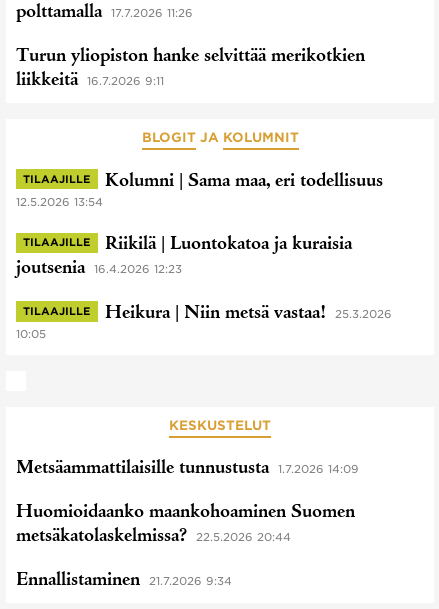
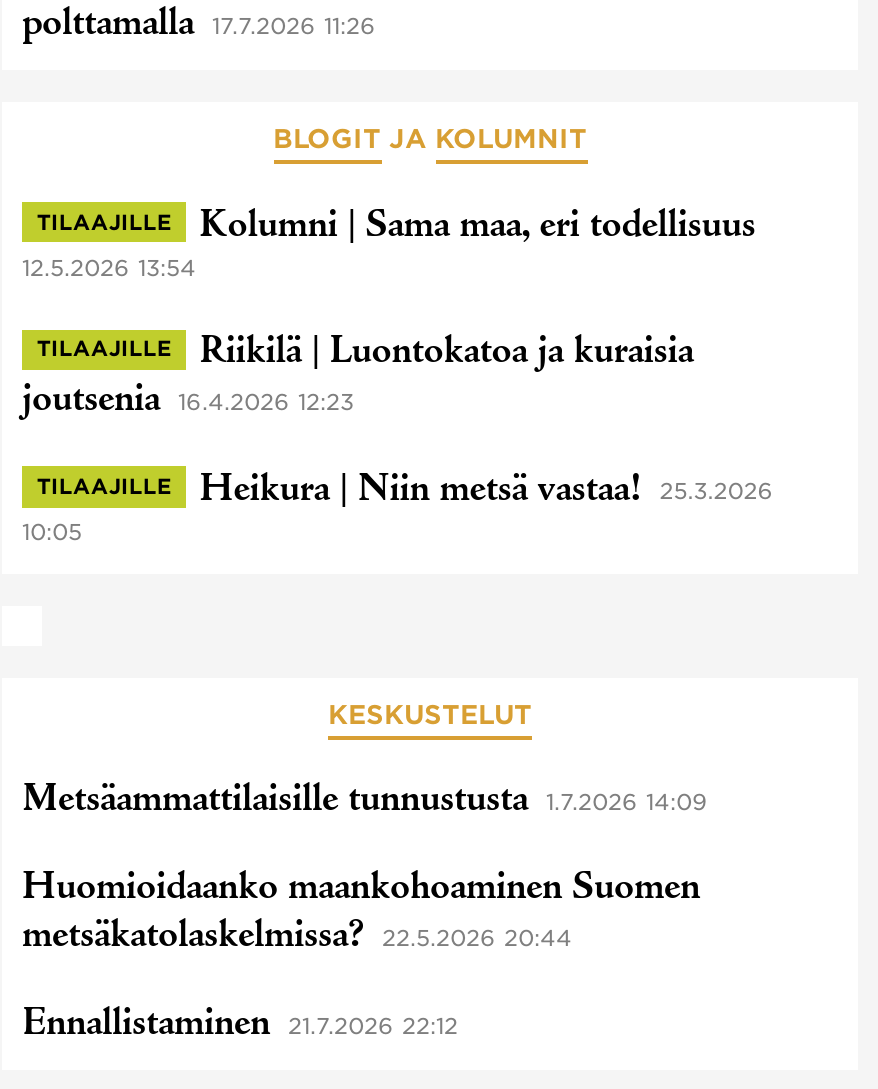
- Turun yliopiston hanke selvittää merikotkien
- liikkeitä
- 16.7.2026 9:11

- Ennallistaminen 21.7.2026 9:34
+ Ennallistaminen 21.7.2026 22:12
◆ ◆ ◆ ◆
**TRY IT:**
All lines above must be repeated exactly, and the pictures must be omitted.

**ANSWER TO THIS TASK:**
- Turun yliopiston hanke selvittää merikotkien
- liikkeitä
- 16.7.2026 9:11

- Ennallistaminen 21.7.2026 9:34
+ Ennallistaminen 21.7.2026 22:12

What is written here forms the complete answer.